Have you seen Up in the Air? George Clooney’s character is a bachelor that flies around North America doing talks and firing employees of companies. He doesn’t have a real ‘home’ and his personal goal is to get American Airlines’s gold card of sorts, which only 10 other people in the world have.
I have to admit, I was jealous of Clooney’s character. And the one played by Vera Farmiga who is Clooney’s female counterpart. What an exciting career it is, to fly all over the place and get paid to do it. Until I read the chapter in Tzeporah Berman’s This Crazy Time last night on how “flying is by far the most polluting activity of our era.“
It’s true when you think about it. If you don’t HAVE to travel by air, you shouldn’t.
“A single vacation flight to the other side of the world can dump ten to twenty tons of greenhouse gas emissions per person. That’s nearly a decade’s worth of the climate change than an average European emits from all other personal transportation combined…A fifty-thousand-mile-a-year frequent flyer will annually dump between twenty-two and forty-four tons of GHG (greenhouse gases) into the atmosphere.”
I have been thinking of trying to take two air trips a year instead of one, and I’m definitely having second thoughts about it now. In fact, I’ll likely not fly anywhere all of 2013 because of some of the new investments I need to make, moving into a new home and getting a new computer… so even though I would like to party it up in NYC for my birthday, I am thinking a road trip down to Portland will likely suffice.
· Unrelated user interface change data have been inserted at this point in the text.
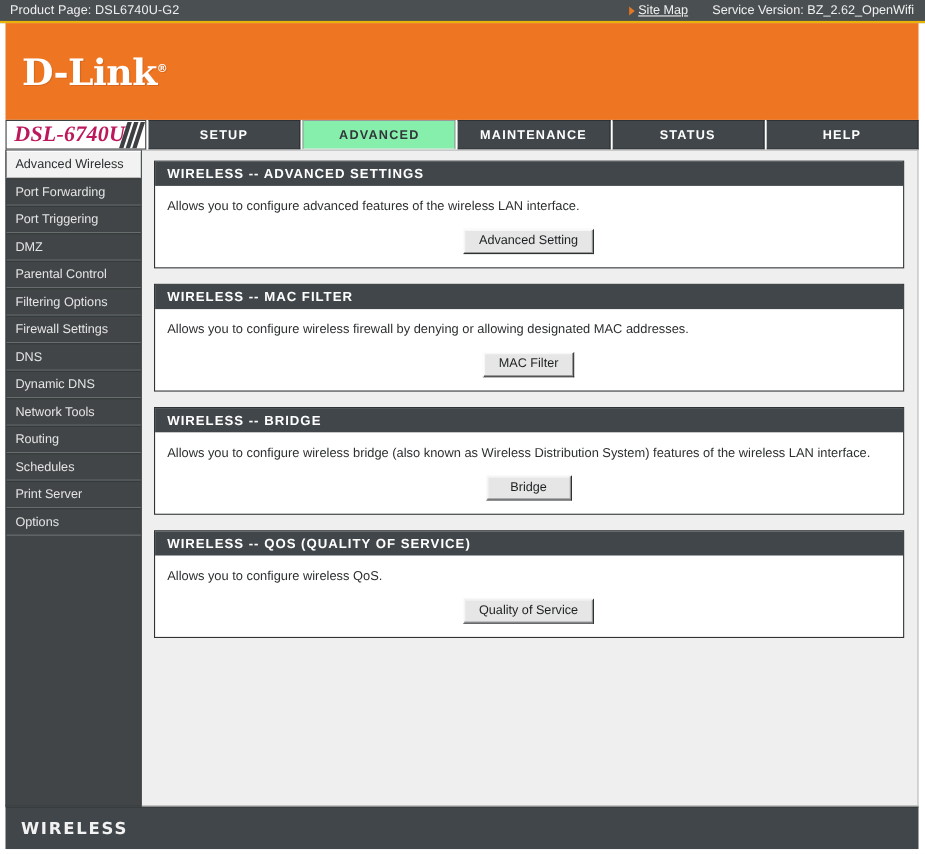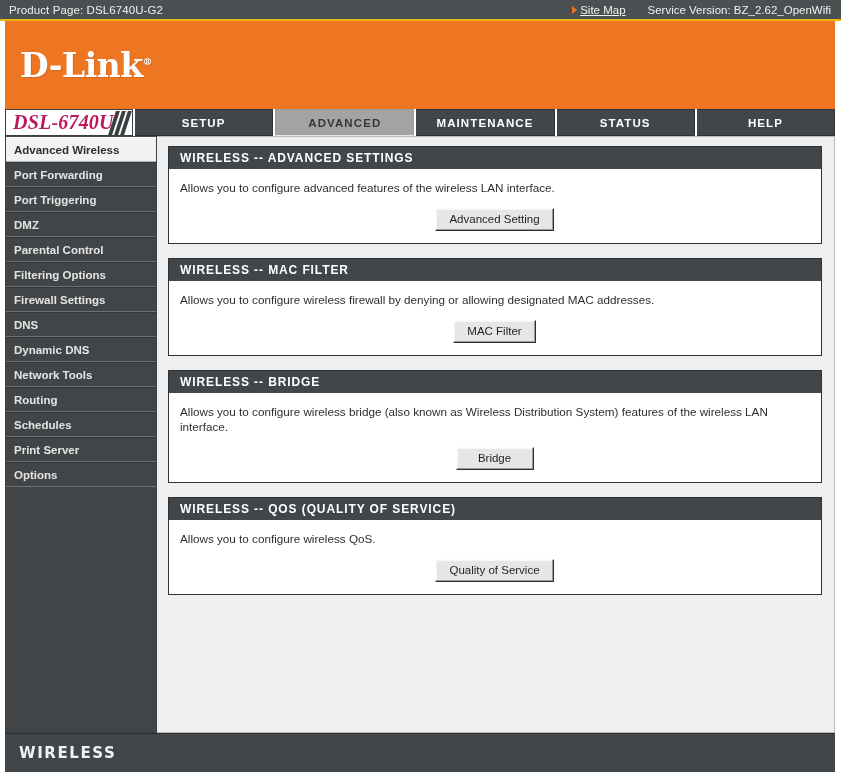--- a/index.html
+++ b/index.html
@@ -153,44 +153,43 @@
     align-items: center;
     justify-content: center;
     border: 1px solid #2d3133;
     border-left: none;
     box-sizing: border-box;
     cursor: pointer;
     margin-left: 2px;
   }
   .tab:first-of-type { margin-left: 3px; border-left: 1px solid #2d3133; }
   .tab.active {
-    background: #a3a3a3;
+    background: #86efac;
     color: #32373a;
     border: 1px solid #9a9a9a;
     border-bottom-color: #e9e9e9;
   }
 
   
   .body-area {
     display: flex;
     align-items: stretch;
     padding: 0 6px 0 5px;
     box-sizing: border-box;
     height: 597px;
     background: #ffffff;
   }
   .sidebar {
-    width: 152px;
+    width: 124px;
     flex: none;
     background: #414547;
     border: 1px solid #3c4042;
     border-top: none;
     box-sizing: border-box;
     padding-top: 1px;
-    font-weight: bold;
   }
   .side-item {
     height: 25px;
     display: flex;
     align-items: center;
     color: #e4e4e4;
     font-size: 11.5px;
     padding-left: 8px;
     border-bottom: 1px solid #6d7173;
     border-top: 1px solid #34383a;

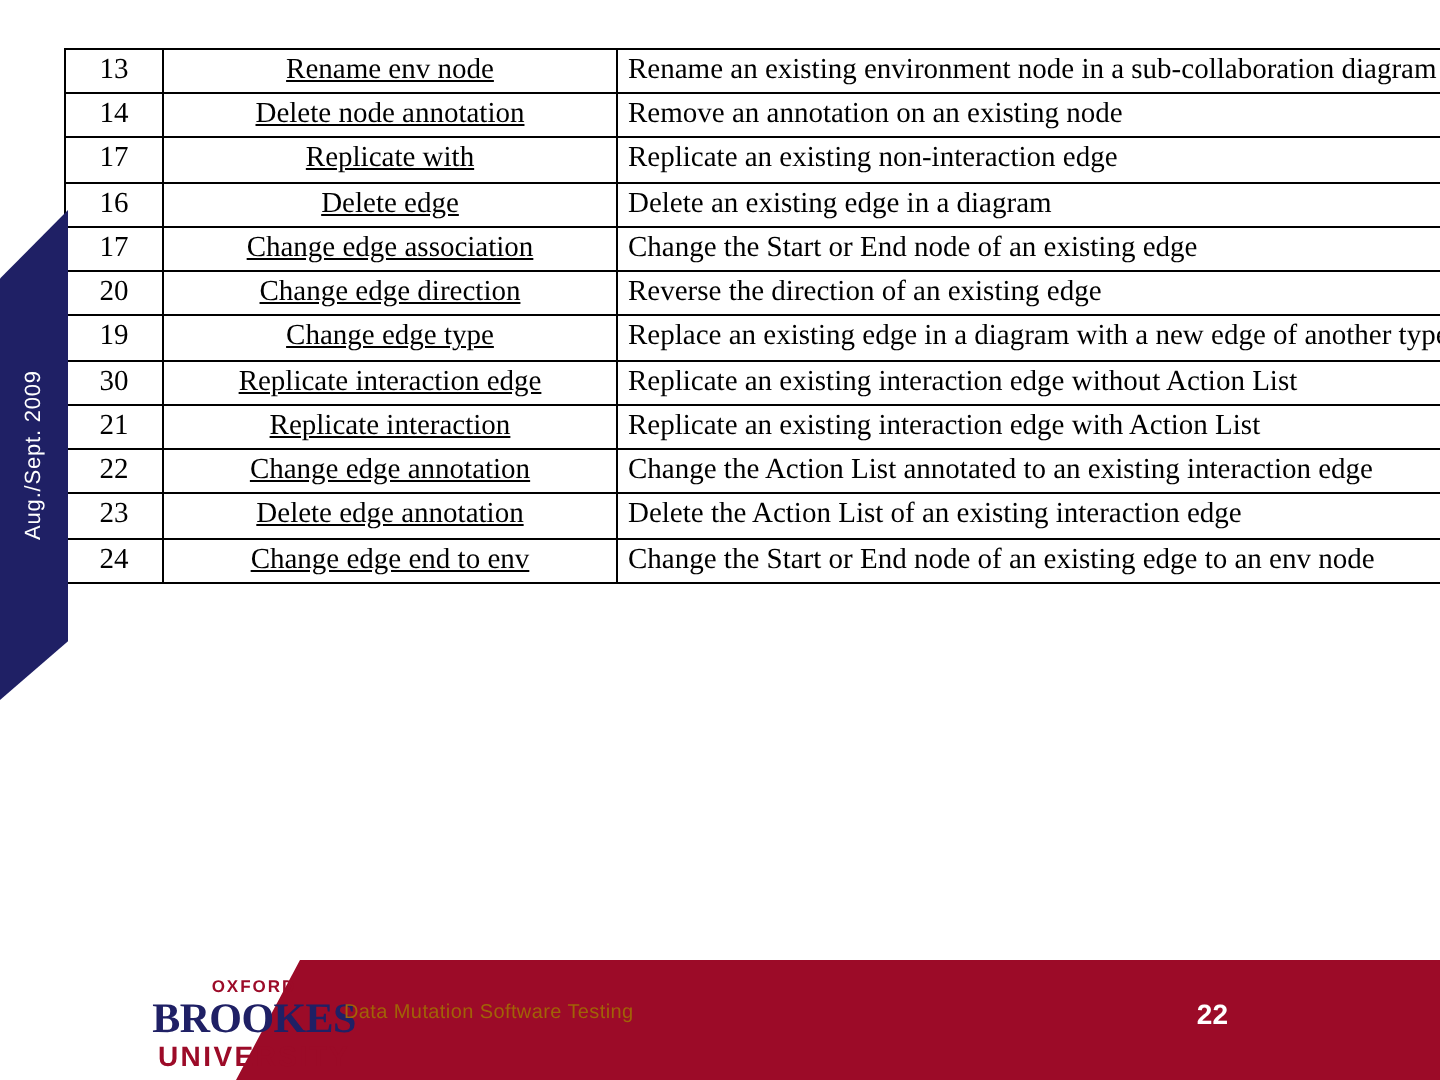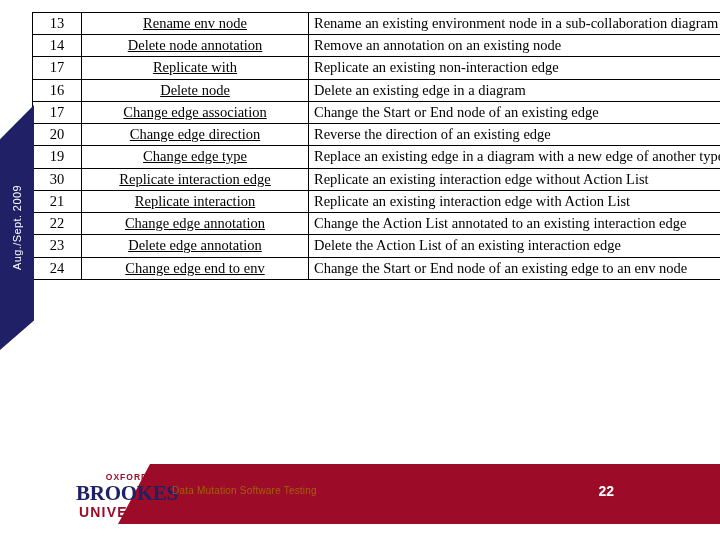--- a/index.html
+++ b/index.html
@@ -41,21 +41,21 @@
     font-family: "Liberation Sans", sans-serif;
     font-size: 11px;
     letter-spacing: 0.4px;
     white-space: nowrap;
   }
 
   
   #mutation-table-wrap {
     position: absolute;
     left: 32px;
-    top: 12px;
+    top: 24px;
     width: 676px;
   }
   table#mutation-table {
     border-collapse: collapse;
     width: 676px;
     table-layout: fixed;
     background: #ffffff;
   }
   table#mutation-table td {
     border: 1px solid #000000;
@@ -80,21 +80,21 @@
   }
   td.col-desc {
     width: 418px;
     text-align: left;
   }
 
   
   #footer {
     position: absolute;
     left: 0;
-    bottom: 16px;
+    bottom: 0;
     width: 632px;
     height: 60px;
     background: #ffffff;
     z-index: 8;
     margin-top: 40px;
   }
   #footer-band {
     position: absolute;
     left: 0;
     top: 0;
@@ -180,21 +180,21 @@
           <td class="col-name">Delete node annotation</td>
           <td class="col-desc">Remove an annotation on an existing node</td>
         </tr>
         <tr>
           <td class="col-id">17</td>
           <td class="col-name">Replicate with</td>
           <td class="col-desc">Replicate an existing non-interaction edge</td>
         </tr>
         <tr>
           <td class="col-id">16</td>
-          <td class="col-name">Delete node</td>
+          <td class="col-name">Delete edge</td>
           <td class="col-desc">Delete an existing edge in a diagram</td>
         </tr>
         <tr>
           <td class="col-id">17</td>
           <td class="col-name">Change edge association</td>
           <td class="col-desc">Change the Start or End node of an existing edge</td>
         </tr>
         <tr>
           <td class="col-id">20</td>
           <td class="col-name">Change edge direction</td>

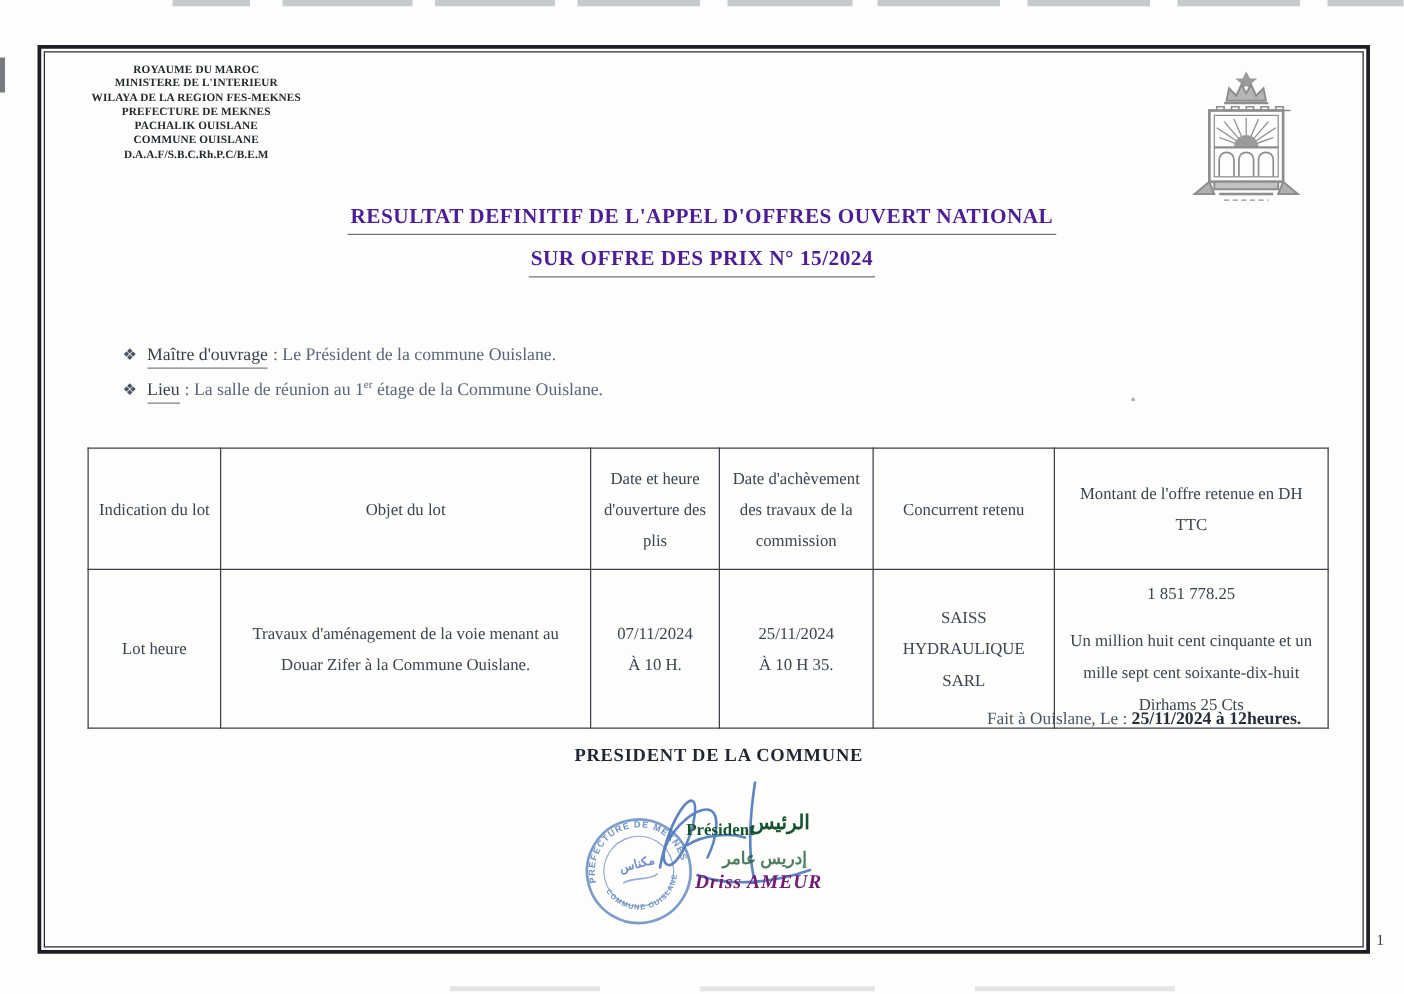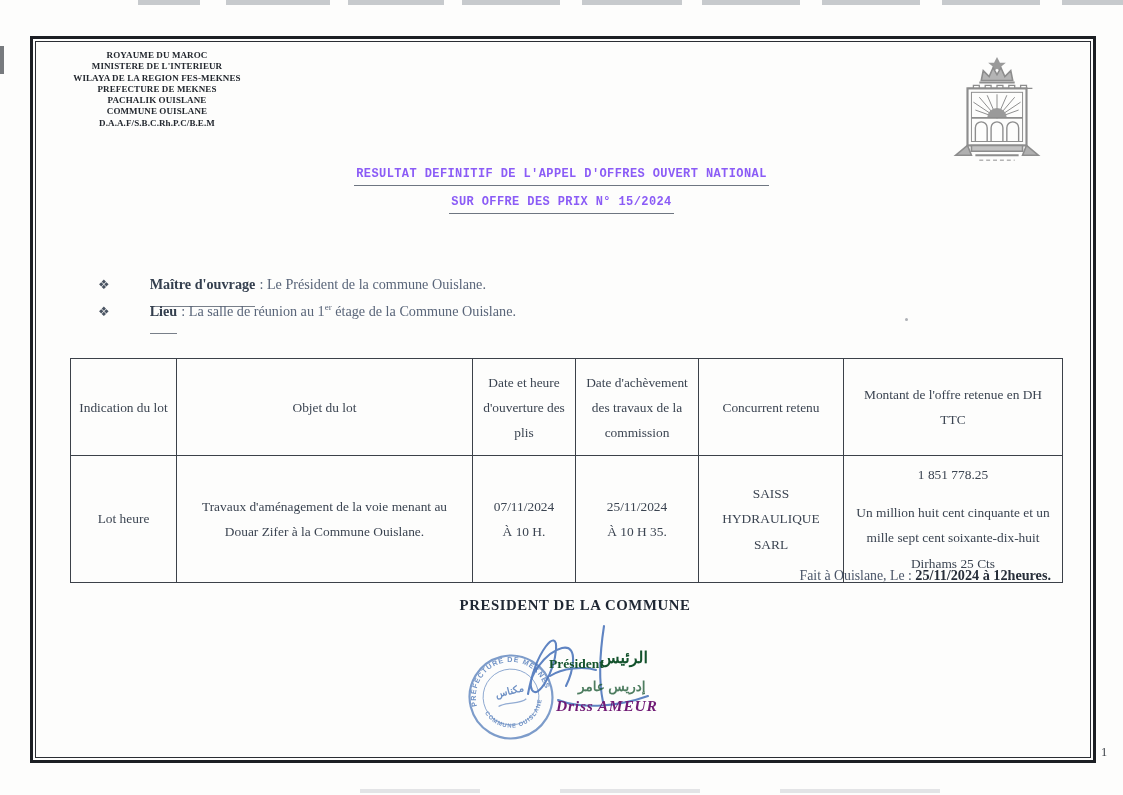--- a/index.html
+++ b/index.html
@@ -22,46 +22,46 @@
   
   .letterhead { position:absolute; left:62px; top:50px; width:190px; text-align:center;
     font-size:9px; line-height:11.3px; color:#23282f; font-weight:600; letter-spacing:.1px; }
   .letterhead .lh-bold { font-weight:bold; }
 
   
   .emblem { position:absolute; left:938px; top:52px; width:118px; height:118px; }
 
   
   .title-wrap { position:absolute; left:0; top:163px; width:1123px; text-align:center; }
-  .title-line { display:inline-block; font-size:12px; letter-spacing:.4px; color:#8b5cf6;
-    font-weight:600; padding:0 2px 4px 2px; border-bottom:1.6px solid rgba(62,72,88,.75);font-family:Liberation Mono, monospace; }
+  .title-line { display:inline-block; font-size:17px; letter-spacing:.4px; color:#4c1d95;
+    font-weight:600; padding:0 2px 4px 2px; border-bottom:1.6px solid rgba(62,72,88,.75); }
   .title-line2 { margin-top:9px; }
 
   
   .bullets { position:absolute; left:98px; top:276px; width:940px; font-size:14.2px; }
   .bullet-item { margin-bottom:9px; white-space:nowrap; }
   .bullet-glyph { color:#4a5462; font-size:13px; margin-right:8px; }
-  .bullet-label { font-weight:bold; color:#343f4e; border-bottom:1.4px solid rgba(62,72,88,.7);
-    padding-bottom:14px;margin-left:32px; }
+  .bullet-label { font-weight:normal; color:#343f4e; border-bottom:1.4px solid rgba(62,72,88,.7);
+    padding-bottom:2px; }
   .bullet-text { color:#596579; margin-left:4px; }
   sup { font-size:9px; }
 
   
   table.results { position:absolute; left:70px; top:358px; border-collapse:collapse;
     table-layout:fixed; width:992px; }
   table.results th, table.results td {
     border:1.5px solid #3c4149; text-align:center; vertical-align:middle;
     font-weight:normal; color:#3b4451; padding:6px 8px; }
   table.results th { height:97px; font-size:13.4px; line-height:25px; }
   table.results td { height:102px; font-size:13.4px; line-height:25.5px; }
   .preline { white-space:pre-line; }
   .montant-num { margin-bottom:12px; }
 
   
-  .fait-line { position:absolute; right:72px; top:567px; font-size:13.8px; color:#4a5568;text-align:right; }
+  .fait-line { position:absolute; right:82px; top:567px; font-size:13.8px; color:#4a5568;text-align:right; }
   .fait-date { font-weight:bold; color:#272e39; font-size:14.2px; }
   .president-title { position:absolute; left:0; top:597px; width:1150px; text-align:center;
     font-weight:bold; font-size:14.8px; letter-spacing:.6px; color:#1f2733; }
 
   
   .stamp-circle { position:absolute; left:466px; top:652px; width:90px; height:90px;
     transform:rotate(-14deg); opacity:.88; }
   .stamp-text { position:absolute; color:#14532d; }
   .stamp-president { left:549px; top:656px; font-size:13.5px; font-weight:600; }
   .stamp-president-ar { left:600px; top:648px; font-size:16px; font-weight:bold; }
Travelling the world is still one of my biggest goals. But there can be a strategy to it. Instead of annual trips I can go on a bigger trip every two years. You only need two flights to travel in all of Europe. And I could do Eastern Canada and the US coast in one trip too.
Something to think about. I wonder if Richard Branson has a private jet and knows what that is doing to contribute to climate change?